Two new EU Regulations and one EU Directive are being adopted imminently.
The Market Access Regulation – here – will become applicable 18 months after the Regulation enters into force
The Market Access Regulation sets rules on transport operations carried out within a national market outside a transport operator’s own country (‘cabotage’), the current system allowing a maximum of 3 operations in 7 days will remain unchanged. To prevent systematic cabotage, a ‘cooling-off’ period of 4 days will be introduced before further cabotage operations can be carried out in the same country using the same vehicle. A member state may apply these same rules to road legs of combined transport in its territory.
The Market Access Regulation will not apply in the UK.

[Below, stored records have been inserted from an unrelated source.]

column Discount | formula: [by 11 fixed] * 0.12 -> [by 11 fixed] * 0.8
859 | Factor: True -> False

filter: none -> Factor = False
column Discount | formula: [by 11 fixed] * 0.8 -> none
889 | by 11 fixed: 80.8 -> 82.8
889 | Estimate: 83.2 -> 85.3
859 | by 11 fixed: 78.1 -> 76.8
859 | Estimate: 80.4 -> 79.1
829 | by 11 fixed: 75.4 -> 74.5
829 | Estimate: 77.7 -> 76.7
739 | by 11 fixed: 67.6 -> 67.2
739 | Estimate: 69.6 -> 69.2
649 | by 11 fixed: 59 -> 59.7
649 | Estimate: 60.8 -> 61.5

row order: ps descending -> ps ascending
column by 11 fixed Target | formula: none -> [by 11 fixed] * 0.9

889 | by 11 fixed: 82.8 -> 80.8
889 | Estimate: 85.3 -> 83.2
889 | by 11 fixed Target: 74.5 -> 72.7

The Posting Directive – here – will also become applicable 18 months after the Directive enters into force
The Posting Directive clarifies rules on the posting of drivers specifically how professional drivers in goods or passenger transport will benefit from the principle of the same pay for the same work at the same place. The general rule will be that if an operation is organised in such a way that the link between the driver’s work and the country of establishment remains intact, the driver will be excluded from posting rules. This means that bilateral transport operations are explicitly excluded. On the way to the destination country and on the way back, one additional activity of loading and/or unloading goods is permitted in both directions without falling under the posting regime, or there may be zero activity on the way out and up to two activities permitted on the way back. Transit is also excluded. For all other types of operations, including cabotage, the full posting regime will apply from the first day of the operation. Similar rules will apply to the carriage of passengers, with one additional stop during bilateral operations. The posting rules will also create a unified control standard, based on a communication tool developed by the Commission, to which the transport operator can send its posting declarations directly.

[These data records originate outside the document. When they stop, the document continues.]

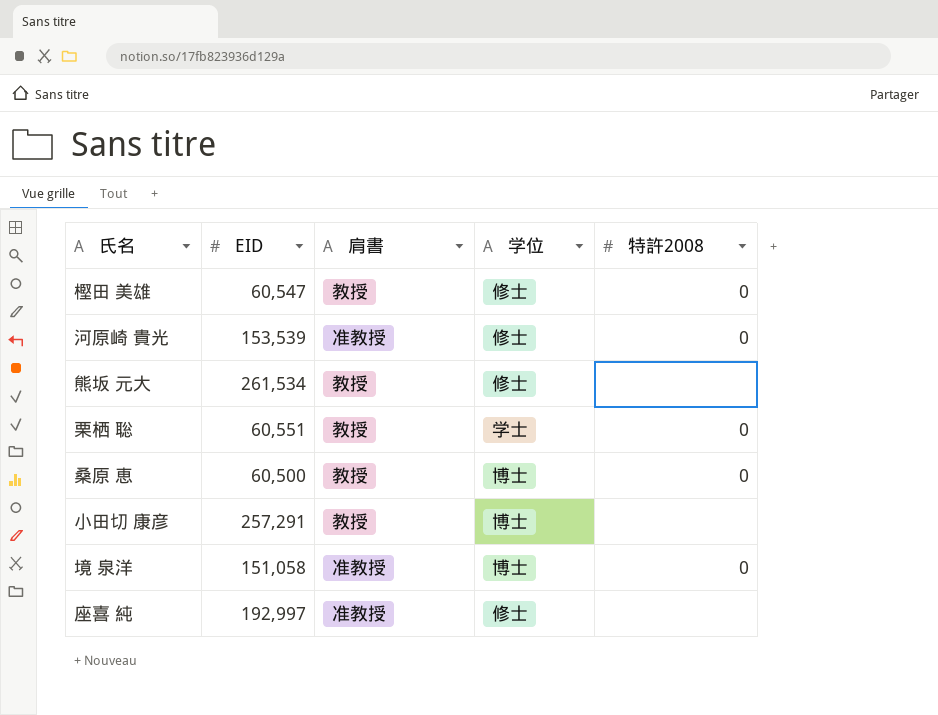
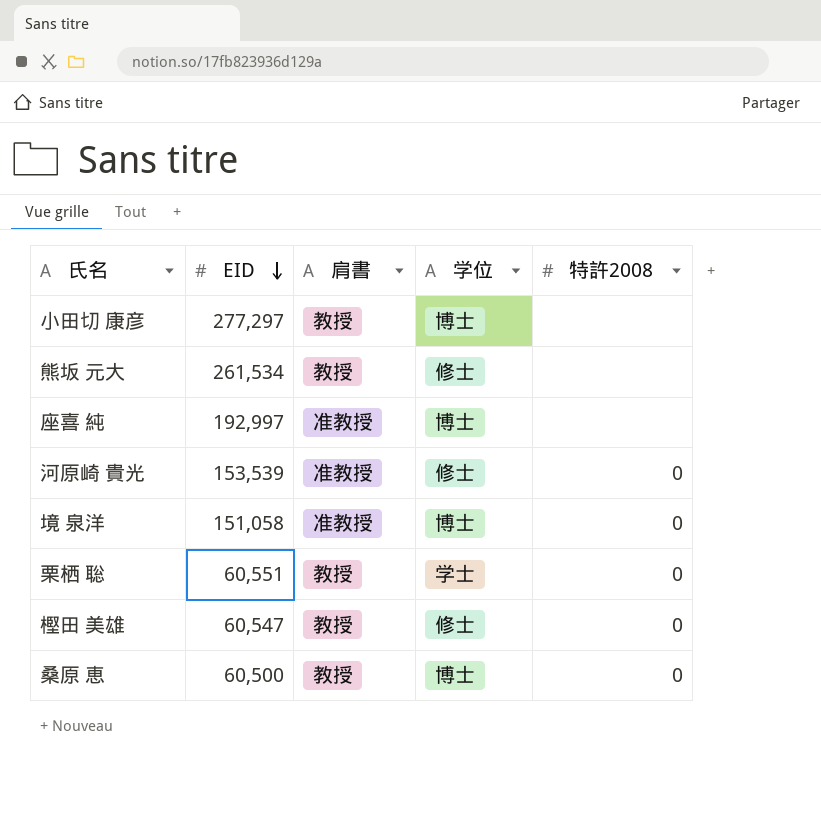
row order: none -> EID descending
小田切 康彦 | EID: 257,291 -> 277,297
座喜 純 | 学位: 修士 -> 博士

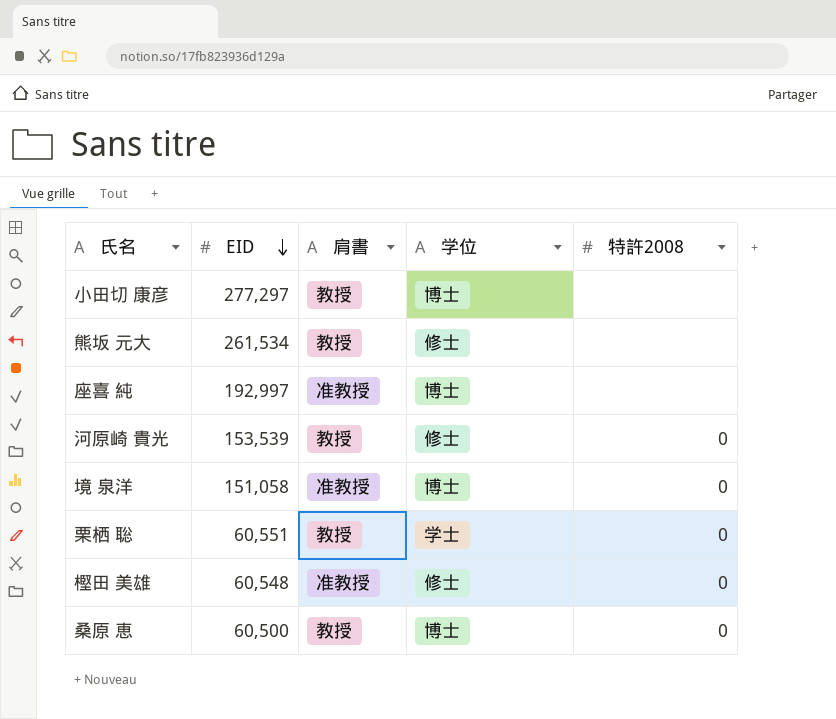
河原崎 貴光 | 肩書: 准教授 -> 教授
樫田 美雄 | EID: 60,547 -> 60,548
樫田 美雄 | 肩書: 教授 -> 准教授

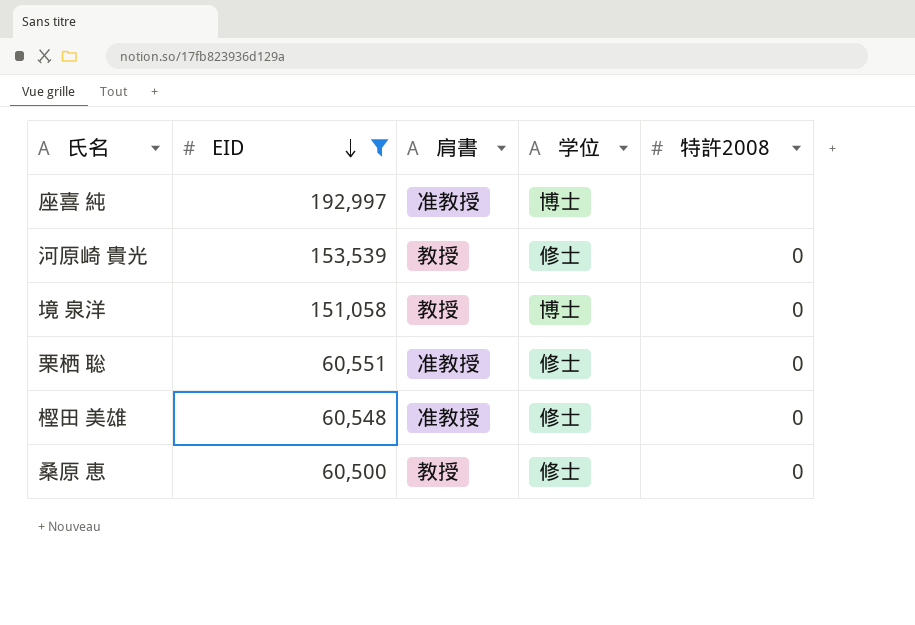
filter: none -> EID <= 192,997
境 泉洋 | 肩書: 准教授 -> 教授
栗栖 聡 | 肩書: 教授 -> 准教授
栗栖 聡 | 学位: 学士 -> 修士
桑原 恵 | 学位: 博士 -> 修士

The Posting Directive will not apply in the UK.
The Driving Times Regulation – here – will apply 20 days after publication, with the exception of special deadlines for tachographs
The rules on maximum work and minimum rest times for drivers will remain unchanged. However, a degree of flexibility will be introduced in the organisation of work schedules for drivers in international freight transport to enable them to spend more time at home. Drivers will also have the right to return home every three or four weeks, depending on their work schedule.
The new rules confirm that the regular weekly rest period (at least 45 hours) must be spent outside the vehicle. If this rest period is taken away from home, the accommodation must be paid for by the employer.

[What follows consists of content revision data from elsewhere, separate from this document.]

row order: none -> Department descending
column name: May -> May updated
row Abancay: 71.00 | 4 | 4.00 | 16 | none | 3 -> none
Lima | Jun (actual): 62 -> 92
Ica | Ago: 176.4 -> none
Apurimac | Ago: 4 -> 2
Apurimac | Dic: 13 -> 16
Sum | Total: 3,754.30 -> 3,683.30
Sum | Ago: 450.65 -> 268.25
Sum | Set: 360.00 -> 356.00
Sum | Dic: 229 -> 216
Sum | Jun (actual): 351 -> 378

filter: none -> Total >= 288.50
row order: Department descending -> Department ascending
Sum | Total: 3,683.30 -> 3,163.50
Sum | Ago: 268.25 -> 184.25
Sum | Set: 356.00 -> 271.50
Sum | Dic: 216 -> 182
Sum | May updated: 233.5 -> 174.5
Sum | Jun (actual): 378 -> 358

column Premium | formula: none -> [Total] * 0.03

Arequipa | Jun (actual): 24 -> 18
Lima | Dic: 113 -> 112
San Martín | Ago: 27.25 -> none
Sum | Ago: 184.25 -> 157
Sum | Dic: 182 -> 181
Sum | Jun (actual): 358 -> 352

Although the regular weekly rest period cannot be taken in a parking area, the EU will promote the construction and use of safe and secure parking areas. The Commission will develop standards and a certification procedure for such parking areas through secondary legislation. It will also create a website to make it easier to find these areas.
The Driving Times Regulation will apply in the UK, as Retained EU Law.
The three documents are, however, linked, it is a package. Since one will apply in the UK and the others will not, we will need to wait further instruction on the detail.
For example (re linkage) – to ensure a level playing field between operators using different vehicles, rules on access to the European road haulage market, as well as driving and rest-time rules, will be extended to cover vans used in international transport (light commercial vehicles of over 2.5 tonnes), with a transition period of 21 months for market supervision, and until the middle of 2026 for tachograph and rest‑time rules.
Also (re linkage) to combat the phenomenon of ‘letterbox companies’, the new package tightens the link between the transport operator’s place of establishment and its activities. To ensure that the link is genuine, trucks in international transport will have to return to the company’s operational centre at least once every eight weeks. This eight-week period is designed to allow drivers to return home, together with the vehicle, at the end of their second four-weekly work cycle.
One key element for improving enforcement is having a reliable way to register when and where the truck has crossed a border and to localise loading and unloading activities. The second version of the smart tachograph will do all this automatically. It will be introduced in three different stages for vehicles carrying out international transport. New trucks will have to be fitted with this device in 2023; those vehicles which have an analogue or digital tachograph will have to be retrofitted by the end of 2024; and those equipped with a ‘version 1’ smart tachograph, in 2025.
To improve cross-border monitoring of compliance, the text also modernises the rules for information sharing and administrative cooperation between member states.